Autor: Philip Larkin

Trabajo todo el día, y me pongo medio borracho a la noche. Despertándome a las cuatro a la silenciosa oscuridad, contemplo. A tiempo crecerá luz en los bordes de la cortina. Hasta entonces veo lo que realmente está siempre allí: la muerte que no descansa, un día entero más cerca ahora, haciendo todo pensamiento imposible excepto cómo, dónde y cuándo moriré. Interrogación árida: aún el espanto de morir, y de estar muerto, titila fresco para sostenerse y horrorizar. La mente se vacía ante el resplandor. No en remordimiento –del mal no realizado, el amor no concedido, el tiempo desperdiciado-, ni miserablemente porque una sola vida pueda ser tan larga de trepar, despejada de sus equivocados inicios, y quizás nunca, sino ante el vacío total para siempre, la segura extinción hacia la que viajamos y nos perderemos por siempre. No para estar aquí, no para estar en cualquier lugar, y pronto, nada más terrible, nada más verdadero.
Este es un modo especial de tener miedo que ningún truco disipa. La religión suele intentarlo, ese vasto brocado musical comido por las polillas creado para pretender que nunca morimos, y material especioso que dice que ningún ser racional puede temer una cosa que no sentirá, sin ver que esto es lo que tememos –ninguna visión, ningún sonido, ningún tacto, o sabor u olor, nadie con quien pensar, ndie para amar o con quien vincularse, el anestésico del cual nadie despierta-.
Y así se queda justo en el borde de la visión, una pequeña mancha fuera de foco, un permanente escalofrío que detiene cada impulso hasta la indecisión. Muchas cosas nunca deberían pasar: ésta lo hará, y su realización se desata en un miedo abrasador cuando nos sorprende sin gente o bebida. El coraje no es bueno: significa no asustar a los demás. Ser valiente a nadie le permitirá salir de la tumba. La muerte no es diferente cuando se lamenta que cuando se soporta.

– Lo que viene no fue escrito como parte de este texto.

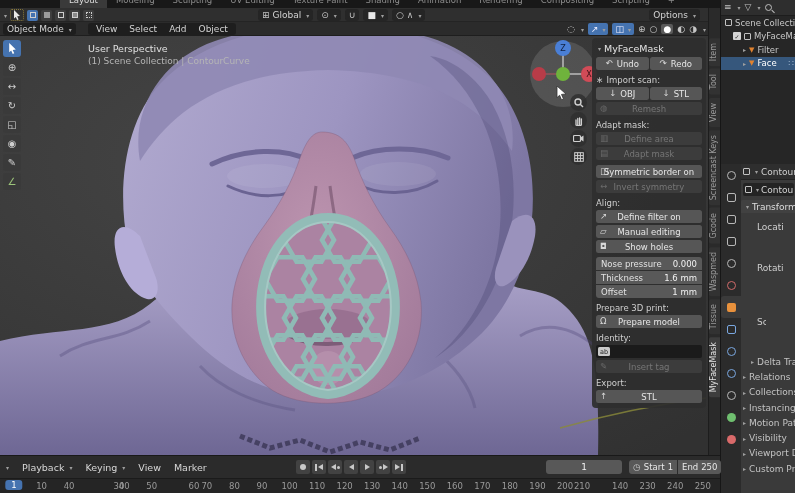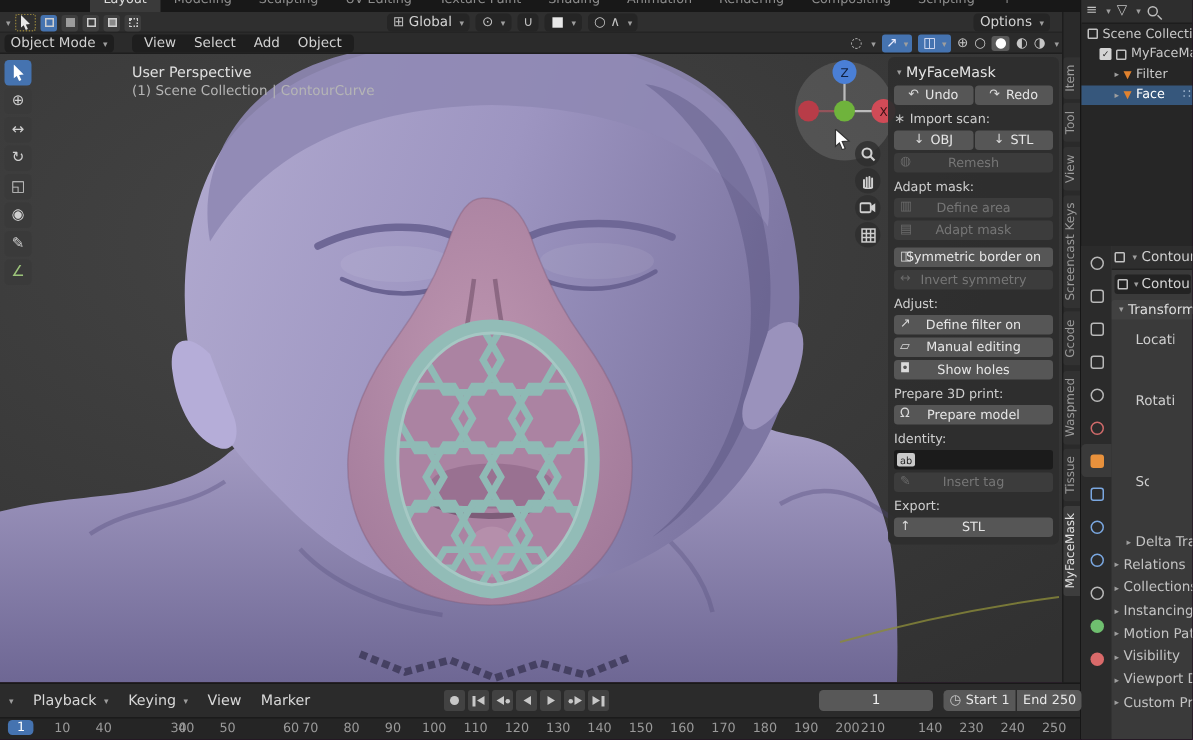--- a/index.html
+++ b/index.html
@@ -439,34 +439,48 @@
         </div>
       <div class="btn" style="margin-top:3px;">
           <span class="bicon">◫</span>
           <span>Symmetric border on</span>
         </div>
       <div class="btn disabled">
           <span class="bicon">↔</span>
           <span>Invert symmetry</span>
         </div>
       <div class="fm-lbl">
-          <span>Adjust:</span>
+          <span>Align:</span>
         </div>
       <div class="btn">
           <span class="bicon">↗</span>
           <span>Define filter on</span>
         </div>
       <div class="btn">
           <span class="bicon">▱</span>
           <span>Manual editing</span>
         </div>
       <div class="btn">
           <span class="bicon">◘</span>
           <span>Show holes</span>
         </div>
+      <div class="fgroup">
+        <div class="fld">
+            <span class="fl">Nose pressure</span>
+            <span class="fv">0.000</span>
+          </div>
+        <div class="fld">
+            <span class="fl">Thickness</span>
+            <span class="fv">1.6 mm</span>
+          </div>
+        <div class="fld">
+            <span class="fl">Offset</span>
+            <span class="fv">1 mm</span>
+          </div>
+      </div>
       <div class="fm-lbl">
           <span>Prepare 3D print:</span>
         </div>
       <div class="btn">
           <span class="bicon">Ω</span>
           <span>Prepare model</span>
         </div>
       <div class="fm-lbl">
           <span>Identity:</span>
         </div>

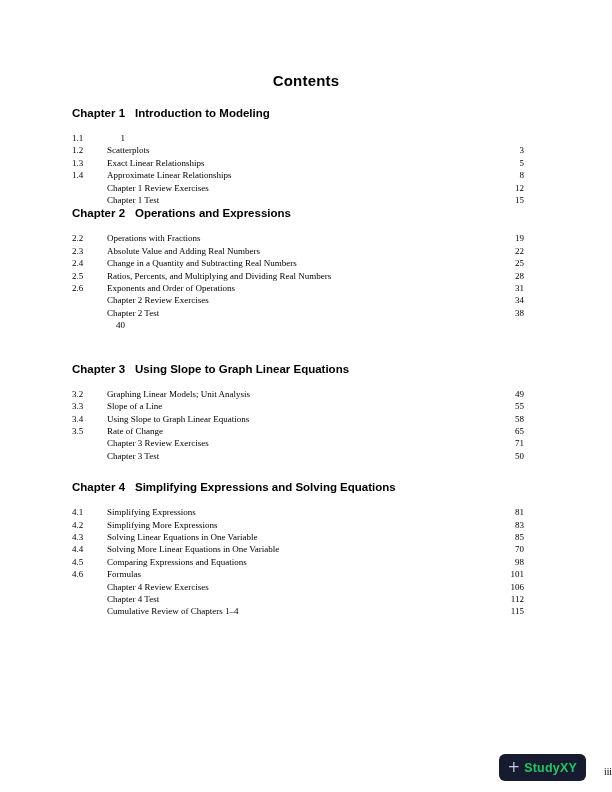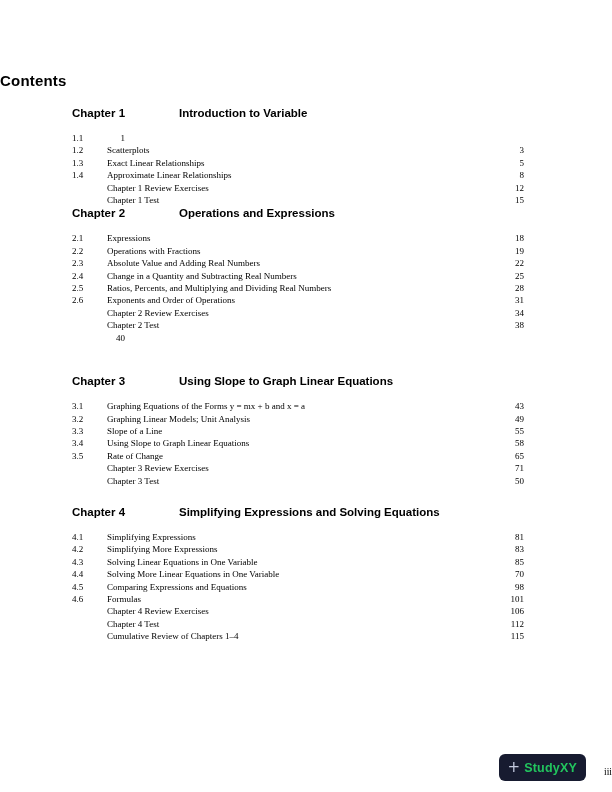--- a/index.html
+++ b/index.html
@@ -15,37 +15,37 @@
     position: absolute; inset: 0;
     width: 612px; height: 792px;
     background: #ffffff;
     padding: 72px 88px 0 72px;
     overflow: hidden;
   }
   .contents-title {
     font-family: "Liberation Sans", sans-serif;
     font-size: 15px;
     font-weight: bold;
+    text-align: center;
     margin-left: -72px; margin-right: -88px; 
     line-height: 18px;
     letter-spacing: 0.2px;
   }
   .chapter { }
   .chapter:nth-of-type(1) { margin-top: 16px; }
   .chapter:nth-of-type(2) { }
   .chapter:nth-of-type(3) { margin-top: 30px; }
   .chapter:nth-of-type(4) { margin-top: 18px; }
   .chapter-heading {
     font-family: "Liberation Sans", sans-serif;
     font-size: 11.5px;
     font-weight: bold;
     line-height: 14px;
     display: flex;
     margin-bottom: 12px;
-    gap: 44px;
   }
   .chapter-label { width: 63px; flex: none; }
   .chapter-title { flex: 1; }
   .entry {
     display: flex;
     font-size: 9px;
     line-height: 12.4px;
   }
   .entry-num { width: 35px; flex: none; }
   .entry-title { flex: 1; padding-right: 10px; }
@@ -92,21 +92,21 @@
 </head>
 <body>
 
 <div class="page">
   <h1 class="contents-title">Contents</h1>
 
   <div class="chapters">
   <section class="chapter">
     <h2 class="chapter-heading">
       <span class="chapter-label">Chapter 1</span>
-      <span class="chapter-title">Introduction to Variable</span>
+      <span class="chapter-title">Introduction to Modeling</span>
     </h2>
     <div class="entries">
   <div class="entry">
     <span class="entry-num">1.1</span>
     <span class="entry-page">1</span>
   </div>
 
   <div class="entry">
     <span class="entry-num">1.2</span>
     <span class="entry-title">Scatterplots</span>
@@ -138,25 +138,20 @@
   </div>
 </div>
   </section>
 
   <section class="chapter">
     <h2 class="chapter-heading">
       <span class="chapter-label">Chapter 2</span>
       <span class="chapter-title">Operations and Expressions</span>
     </h2>
     <div class="entries">
-  <div class="entry">
-    <span class="entry-num">2.1</span>
-    <span class="entry-title">Expressions</span>
-    <span class="entry-page">18</span>
-  </div>
 
   <div class="entry">
     <span class="entry-num">2.2</span>
     <span class="entry-title">Operations with Fractions</span>
     <span class="entry-page">19</span>
   </div>
 
   <div class="entry">
     <span class="entry-num">2.3</span>
     <span class="entry-title">Absolute Value and Adding Real Numbers</span>
@@ -199,25 +194,20 @@
   </div>
 </div>
   </section>
 
   <section class="chapter">
     <h2 class="chapter-heading">
       <span class="chapter-label">Chapter 3</span>
       <span class="chapter-title">Using Slope to Graph Linear Equations</span>
     </h2>
     <div class="entries">
-  <div class="entry">
-    <span class="entry-num">3.1</span>
-    <span class="entry-title">Graphing Equations of the Forms y = mx + b and x = a</span>
-    <span class="entry-page">43</span>
-  </div>
 
   <div class="entry">
     <span class="entry-num">3.2</span>
     <span class="entry-title">Graphing Linear Models; Unit Analysis</span>
     <span class="entry-page">49</span>
   </div>
 
   <div class="entry">
     <span class="entry-num">3.3</span>
     <span class="entry-title">Slope of a Line</span>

Lentamente la luz se fortalece, y la habitación toma forma. Es llana como un guardarropa, lo que sabemos, siempre hemos sabido, sabemos que no podemos escapar, aún no puedo aceptarlo. A ún lado tendremos que ir. Mientras tanto teléfonos se agazapan, preparándose para sonar en oficinas cerradas, y todo el indiferente y complejo mundo alquilado comienza a despertar. El cielo está blanco como arcilla, sin sol. Hay trabajo para hacer. Los carteros como los doctores van de casa en casa.